══ DATASET CONTENT
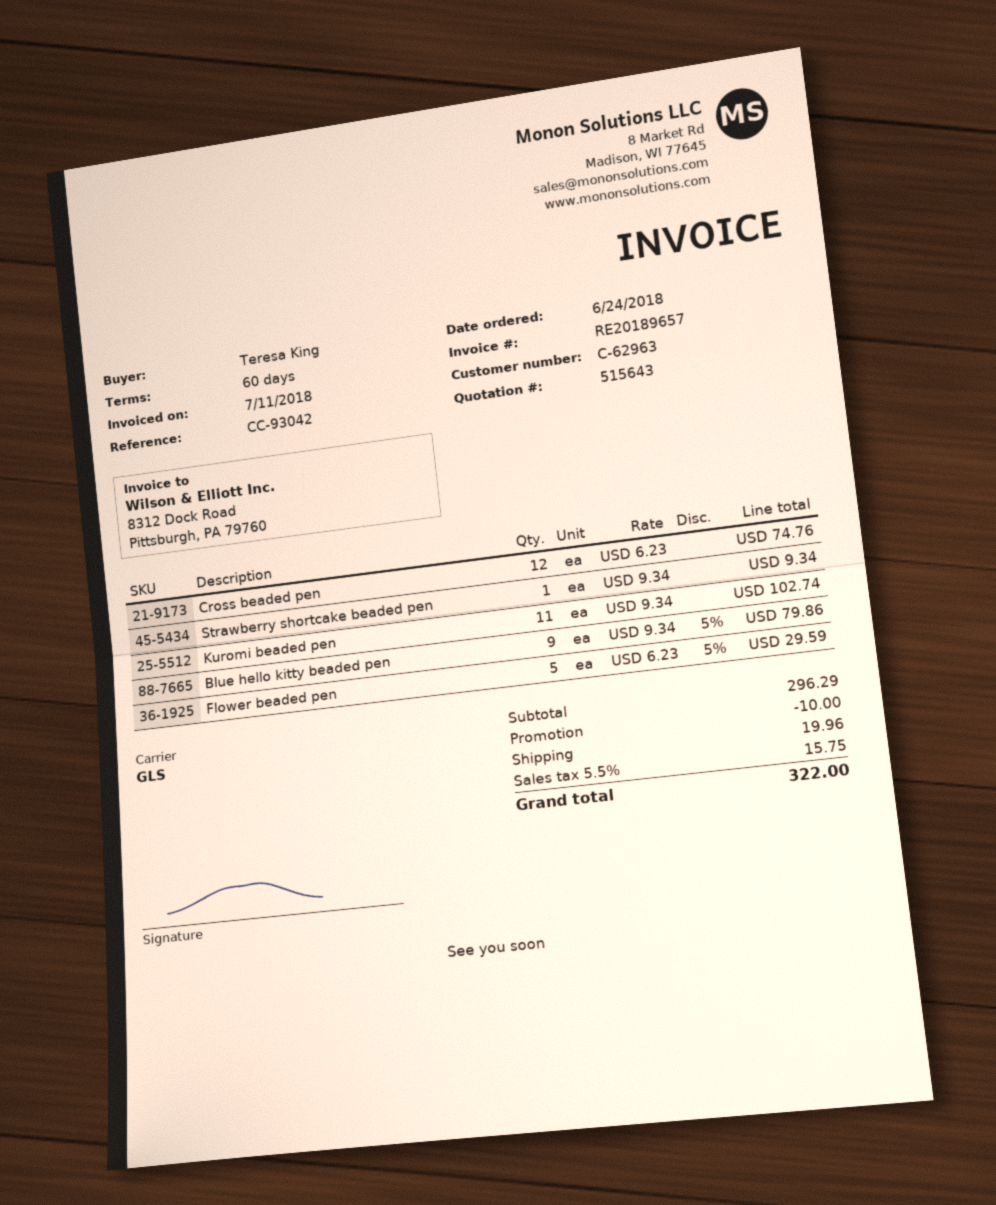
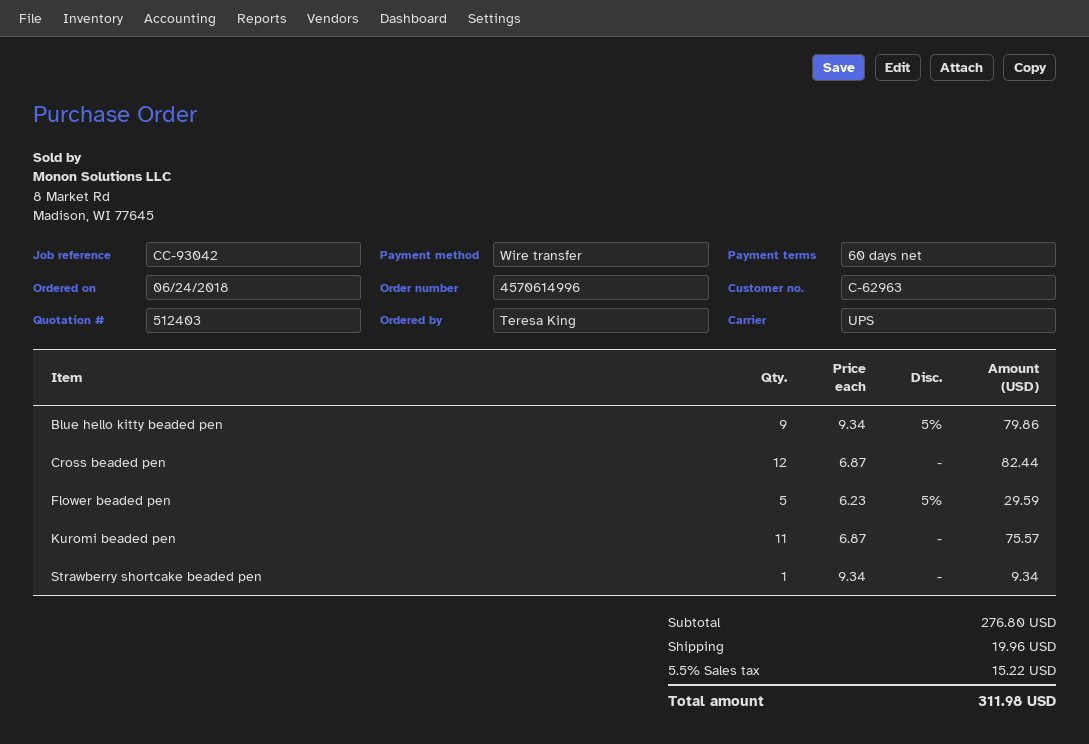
quote number: 515643 -> 512403
shipping method: GLS -> UPS
Cross beaded pen: 12 x 6.23 = 74.76 -> 12 x 6.87 = 82.44
Kuromi beaded pen: 11 x 9.34 = 102.74 -> 11 x 6.87 = 75.57
subtotal: 296.29 -> 276.80
discount: 10.00 -> none
tax: 5.5% = 15.75 -> 5.5% = 15.22
total: 322.00 -> 311.98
════
### TO DO
The material must be returned exactly, with its pictures omitted.

### SOLUTION TO THIS TASK
quote number: 515643 -> 512403
shipping method: GLS -> UPS
Cross beaded pen: 12 x 6.23 = 74.76 -> 12 x 6.87 = 82.44
Kuromi beaded pen: 11 x 9.34 = 102.74 -> 11 x 6.87 = 75.57
subtotal: 296.29 -> 276.80
discount: 10.00 -> none
tax: 5.5% = 15.75 -> 5.5% = 15.22
total: 322.00 -> 311.98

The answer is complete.